▶ _Exercise goal_:
Print the records below exactly; all of them are needed.

▶ _Source information_:
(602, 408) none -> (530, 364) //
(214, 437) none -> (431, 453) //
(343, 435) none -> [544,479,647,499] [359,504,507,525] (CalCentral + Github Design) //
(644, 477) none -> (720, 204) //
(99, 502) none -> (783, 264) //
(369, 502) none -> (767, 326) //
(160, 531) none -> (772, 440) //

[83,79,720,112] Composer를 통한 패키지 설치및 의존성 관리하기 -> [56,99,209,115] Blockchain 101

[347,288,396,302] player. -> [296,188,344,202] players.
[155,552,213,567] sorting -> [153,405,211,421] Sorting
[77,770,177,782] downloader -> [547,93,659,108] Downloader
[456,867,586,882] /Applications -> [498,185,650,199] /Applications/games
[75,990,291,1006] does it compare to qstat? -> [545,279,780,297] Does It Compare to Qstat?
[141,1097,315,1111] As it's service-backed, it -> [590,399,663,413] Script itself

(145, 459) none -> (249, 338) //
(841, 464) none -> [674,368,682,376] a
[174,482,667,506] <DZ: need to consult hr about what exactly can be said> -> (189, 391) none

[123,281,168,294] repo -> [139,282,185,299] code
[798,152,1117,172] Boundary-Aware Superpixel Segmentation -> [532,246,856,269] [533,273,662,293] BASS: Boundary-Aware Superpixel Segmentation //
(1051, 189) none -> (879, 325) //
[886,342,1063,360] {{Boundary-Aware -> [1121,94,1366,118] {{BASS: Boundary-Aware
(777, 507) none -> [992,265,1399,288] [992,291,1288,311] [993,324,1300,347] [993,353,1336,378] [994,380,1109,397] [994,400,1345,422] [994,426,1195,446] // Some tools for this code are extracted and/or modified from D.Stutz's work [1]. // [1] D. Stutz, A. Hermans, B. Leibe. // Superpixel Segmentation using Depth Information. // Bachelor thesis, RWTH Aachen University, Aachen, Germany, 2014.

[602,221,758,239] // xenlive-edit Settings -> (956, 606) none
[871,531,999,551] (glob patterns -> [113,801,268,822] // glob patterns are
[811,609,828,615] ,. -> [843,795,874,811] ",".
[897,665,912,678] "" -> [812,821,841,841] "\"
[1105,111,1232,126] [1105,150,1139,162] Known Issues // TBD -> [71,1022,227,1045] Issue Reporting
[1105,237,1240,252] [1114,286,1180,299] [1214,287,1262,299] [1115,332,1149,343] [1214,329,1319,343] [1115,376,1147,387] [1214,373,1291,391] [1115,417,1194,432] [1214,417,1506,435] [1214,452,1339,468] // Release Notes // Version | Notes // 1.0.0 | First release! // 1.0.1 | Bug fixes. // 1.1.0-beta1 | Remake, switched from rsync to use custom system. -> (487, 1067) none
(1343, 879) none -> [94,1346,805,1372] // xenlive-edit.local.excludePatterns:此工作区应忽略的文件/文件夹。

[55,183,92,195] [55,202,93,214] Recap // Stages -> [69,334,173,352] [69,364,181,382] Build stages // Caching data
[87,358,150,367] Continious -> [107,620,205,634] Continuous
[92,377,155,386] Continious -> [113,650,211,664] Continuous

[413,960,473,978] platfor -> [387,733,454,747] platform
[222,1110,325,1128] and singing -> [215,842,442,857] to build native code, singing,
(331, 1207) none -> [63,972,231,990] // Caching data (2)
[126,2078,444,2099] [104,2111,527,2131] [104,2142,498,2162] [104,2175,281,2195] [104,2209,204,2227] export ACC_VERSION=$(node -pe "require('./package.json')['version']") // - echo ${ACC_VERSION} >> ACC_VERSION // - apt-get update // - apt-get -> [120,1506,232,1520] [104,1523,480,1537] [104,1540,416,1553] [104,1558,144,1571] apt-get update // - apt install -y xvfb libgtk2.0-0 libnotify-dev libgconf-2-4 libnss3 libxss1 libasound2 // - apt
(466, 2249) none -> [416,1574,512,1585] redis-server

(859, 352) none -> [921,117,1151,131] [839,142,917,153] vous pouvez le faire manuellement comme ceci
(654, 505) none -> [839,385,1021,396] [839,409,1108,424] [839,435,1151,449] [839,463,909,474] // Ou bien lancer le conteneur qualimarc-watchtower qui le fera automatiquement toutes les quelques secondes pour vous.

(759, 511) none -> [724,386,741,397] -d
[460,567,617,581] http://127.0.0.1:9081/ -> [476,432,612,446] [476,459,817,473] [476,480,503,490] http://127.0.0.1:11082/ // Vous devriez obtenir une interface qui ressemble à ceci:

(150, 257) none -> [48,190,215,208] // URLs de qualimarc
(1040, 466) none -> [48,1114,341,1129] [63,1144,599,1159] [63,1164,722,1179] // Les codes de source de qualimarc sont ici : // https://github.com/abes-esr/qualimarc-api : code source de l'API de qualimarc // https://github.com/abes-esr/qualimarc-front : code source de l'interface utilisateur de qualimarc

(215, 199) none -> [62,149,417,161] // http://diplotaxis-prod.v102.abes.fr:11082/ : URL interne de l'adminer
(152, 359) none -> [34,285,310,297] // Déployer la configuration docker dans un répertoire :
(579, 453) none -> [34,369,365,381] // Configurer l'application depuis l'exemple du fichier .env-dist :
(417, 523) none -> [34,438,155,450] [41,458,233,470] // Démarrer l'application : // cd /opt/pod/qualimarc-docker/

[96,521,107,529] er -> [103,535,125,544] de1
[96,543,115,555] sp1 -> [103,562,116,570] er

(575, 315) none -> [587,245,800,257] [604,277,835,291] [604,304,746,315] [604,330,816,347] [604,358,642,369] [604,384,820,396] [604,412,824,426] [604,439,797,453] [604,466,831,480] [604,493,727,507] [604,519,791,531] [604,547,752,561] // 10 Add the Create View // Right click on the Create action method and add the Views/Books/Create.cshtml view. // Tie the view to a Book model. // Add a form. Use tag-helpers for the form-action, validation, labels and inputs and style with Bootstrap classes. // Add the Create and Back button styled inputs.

▶ _Answer to the exercise_:
(602, 408) none -> (530, 364) //
(214, 437) none -> (431, 453) //
(343, 435) none -> [544,479,647,499] [359,504,507,525] (CalCentral + Github Design) //
(644, 477) none -> (720, 204) //
(99, 502) none -> (783, 264) //
(369, 502) none -> (767, 326) //
(160, 531) none -> (772, 440) //

[83,79,720,112] Composer를 통한 패키지 설치및 의존성 관리하기 -> [56,99,209,115] Blockchain 101

[347,288,396,302] player. -> [296,188,344,202] players.
[155,552,213,567] sorting -> [153,405,211,421] Sorting
[77,770,177,782] downloader -> [547,93,659,108] Downloader
[456,867,586,882] /Applications -> [498,185,650,199] /Applications/games
[75,990,291,1006] does it compare to qstat? -> [545,279,780,297] Does It Compare to Qstat?
[141,1097,315,1111] As it's service-backed, it -> [590,399,663,413] Script itself

(145, 459) none -> (249, 338) //
(841, 464) none -> [674,368,682,376] a
[174,482,667,506] <DZ: need to consult hr about what exactly can be said> -> (189, 391) none

[123,281,168,294] repo -> [139,282,185,299] code
[798,152,1117,172] Boundary-Aware Superpixel Segmentation -> [532,246,856,269] [533,273,662,293] BASS: Boundary-Aware Superpixel Segmentation //
(1051, 189) none -> (879, 325) //
[886,342,1063,360] {{Boundary-Aware -> [1121,94,1366,118] {{BASS: Boundary-Aware
(777, 507) none -> [992,265,1399,288] [992,291,1288,311] [993,324,1300,347] [993,353,1336,378] [994,380,1109,397] [994,400,1345,422] [994,426,1195,446] // Some tools for this code are extracted and/or modified from D.Stutz's work [1]. // [1] D. Stutz, A. Hermans, B. Leibe. // Superpixel Segmentation using Depth Information. // Bachelor thesis, RWTH Aachen University, Aachen, Germany, 2014.

[602,221,758,239] // xenlive-edit Settings -> (956, 606) none
[871,531,999,551] (glob patterns -> [113,801,268,822] // glob patterns are
[811,609,828,615] ,. -> [843,795,874,811] ",".
[897,665,912,678] "" -> [812,821,841,841] "\"
[1105,111,1232,126] [1105,150,1139,162] Known Issues // TBD -> [71,1022,227,1045] Issue Reporting
[1105,237,1240,252] [1114,286,1180,299] [1214,287,1262,299] [1115,332,1149,343] [1214,329,1319,343] [1115,376,1147,387] [1214,373,1291,391] [1115,417,1194,432] [1214,417,1506,435] [1214,452,1339,468] // Release Notes // Version | Notes // 1.0.0 | First release! // 1.0.1 | Bug fixes. // 1.1.0-beta1 | Remake, switched from rsync to use custom system. -> (487, 1067) none
(1343, 879) none -> [94,1346,805,1372] // xenlive-edit.local.excludePatterns:此工作区应忽略的文件/文件夹。

[55,183,92,195] [55,202,93,214] Recap // Stages -> [69,334,173,352] [69,364,181,382] Build stages // Caching data
[87,358,150,367] Continious -> [107,620,205,634] Continuous
[92,377,155,386] Continious -> [113,650,211,664] Continuous

[413,960,473,978] platfor -> [387,733,454,747] platform
[222,1110,325,1128] and singing -> [215,842,442,857] to build native code, singing,
(331, 1207) none -> [63,972,231,990] // Caching data (2)
[126,2078,444,2099] [104,2111,527,2131] [104,2142,498,2162] [104,2175,281,2195] [104,2209,204,2227] export ACC_VERSION=$(node -pe "require('./package.json')['version']") // - echo ${ACC_VERSION} >> ACC_VERSION // - apt-get update // - apt-get -> [120,1506,232,1520] [104,1523,480,1537] [104,1540,416,1553] [104,1558,144,1571] apt-get update // - apt install -y xvfb libgtk2.0-0 libnotify-dev libgconf-2-4 libnss3 libxss1 libasound2 // - apt
(466, 2249) none -> [416,1574,512,1585] redis-server

(859, 352) none -> [921,117,1151,131] [839,142,917,153] vous pouvez le faire manuellement comme ceci
(654, 505) none -> [839,385,1021,396] [839,409,1108,424] [839,435,1151,449] [839,463,909,474] // Ou bien lancer le conteneur qualimarc-watchtower qui le fera automatiquement toutes les quelques secondes pour vous.

(759, 511) none -> [724,386,741,397] -d
[460,567,617,581] http://127.0.0.1:9081/ -> [476,432,612,446] [476,459,817,473] [476,480,503,490] http://127.0.0.1:11082/ // Vous devriez obtenir une interface qui ressemble à ceci:

(150, 257) none -> [48,190,215,208] // URLs de qualimarc
(1040, 466) none -> [48,1114,341,1129] [63,1144,599,1159] [63,1164,722,1179] // Les codes de source de qualimarc sont ici : // https://github.com/abes-esr/qualimarc-api : code source de l'API de qualimarc // https://github.com/abes-esr/qualimarc-front : code source de l'interface utilisateur de qualimarc

(215, 199) none -> [62,149,417,161] // http://diplotaxis-prod.v102.abes.fr:11082/ : URL interne de l'adminer
(152, 359) none -> [34,285,310,297] // Déployer la configuration docker dans un répertoire :
(579, 453) none -> [34,369,365,381] // Configurer l'application depuis l'exemple du fichier .env-dist :
(417, 523) none -> [34,438,155,450] [41,458,233,470] // Démarrer l'application : // cd /opt/pod/qualimarc-docker/

[96,521,107,529] er -> [103,535,125,544] de1
[96,543,115,555] sp1 -> [103,562,116,570] er

(575, 315) none -> [587,245,800,257] [604,277,835,291] [604,304,746,315] [604,330,816,347] [604,358,642,369] [604,384,820,396] [604,412,824,426] [604,439,797,453] [604,466,831,480] [604,493,727,507] [604,519,791,531] [604,547,752,561] // 10 Add the Create View // Right click on the Create action method and add the Views/Books/Create.cshtml view. // Tie the view to a Book model. // Add a form. Use tag-helpers for the form-action, validation, labels and inputs and style with Bootstrap classes. // Add the Create and Back button styled inputs.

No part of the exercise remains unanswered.